#### Task description
Your job with the data below is to output exactly the lines from the one holding "order number: CK-24353 -> CK-23453" down to the one holding "ALTERNADOR MITSUBISHI NISSAN", both included, and no others.

[Records from a collection]

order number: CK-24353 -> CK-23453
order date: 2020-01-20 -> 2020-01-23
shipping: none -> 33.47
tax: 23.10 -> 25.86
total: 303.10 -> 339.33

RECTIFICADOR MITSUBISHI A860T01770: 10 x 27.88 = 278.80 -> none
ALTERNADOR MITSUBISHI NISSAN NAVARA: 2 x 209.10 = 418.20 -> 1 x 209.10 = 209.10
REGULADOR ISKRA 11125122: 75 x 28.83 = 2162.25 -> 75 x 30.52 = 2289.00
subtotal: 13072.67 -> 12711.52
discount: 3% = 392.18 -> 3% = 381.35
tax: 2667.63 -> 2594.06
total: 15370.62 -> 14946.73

==

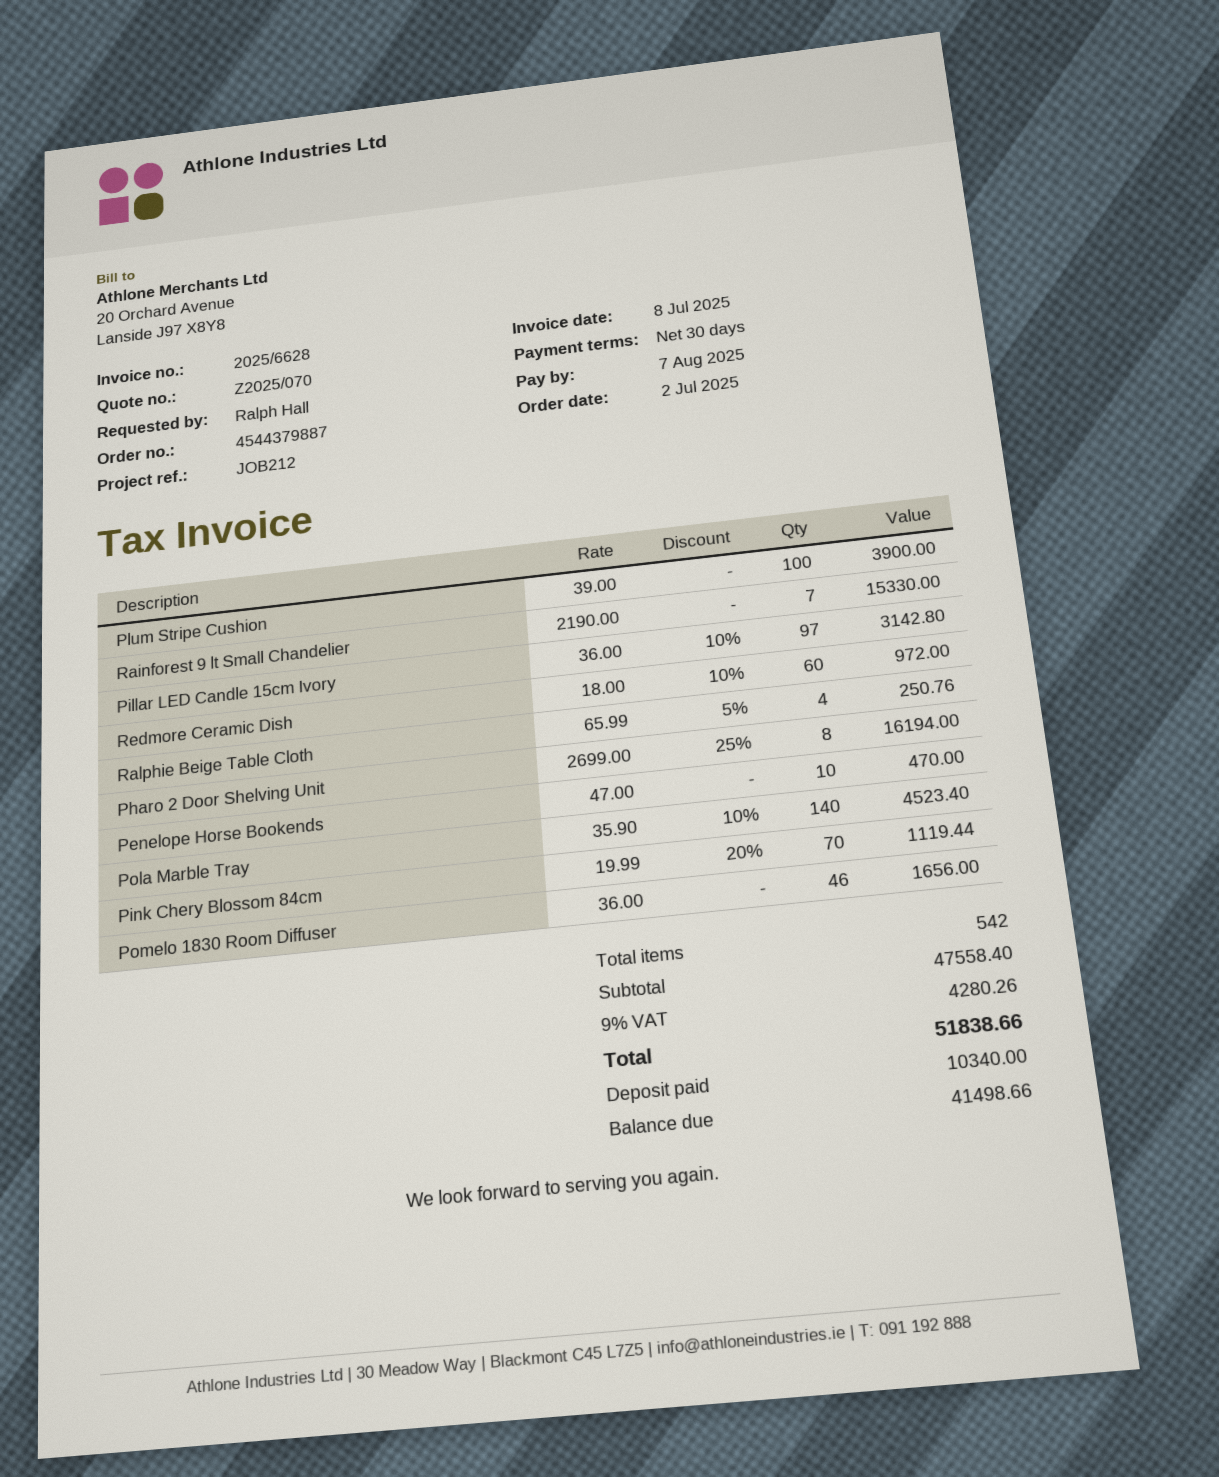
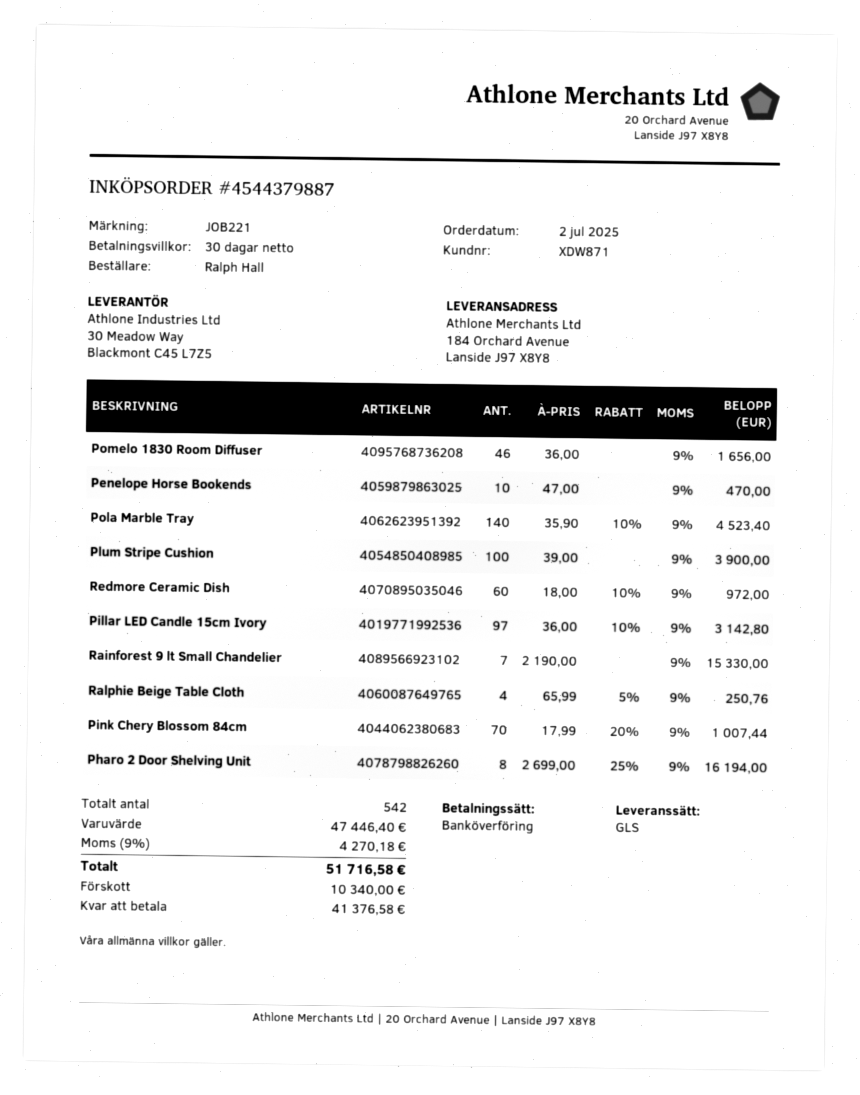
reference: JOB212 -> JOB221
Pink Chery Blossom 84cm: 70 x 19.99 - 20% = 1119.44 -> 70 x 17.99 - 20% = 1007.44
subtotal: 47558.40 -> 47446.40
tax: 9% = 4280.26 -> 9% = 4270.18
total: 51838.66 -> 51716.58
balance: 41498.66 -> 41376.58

#### Solution to the exercise
order number: CK-24353 -> CK-23453
order date: 2020-01-20 -> 2020-01-23
shipping: none -> 33.47
tax: 23.10 -> 25.86
total: 303.10 -> 339.33

RECTIFICADOR MITSUBISHI A860T01770: 10 x 27.88 = 278.80 -> none
ALTERNADOR MITSUBISHI NISSAN NAVARA: 2 x 209.10 = 418.20 -> 1 x 209.10 = 209.10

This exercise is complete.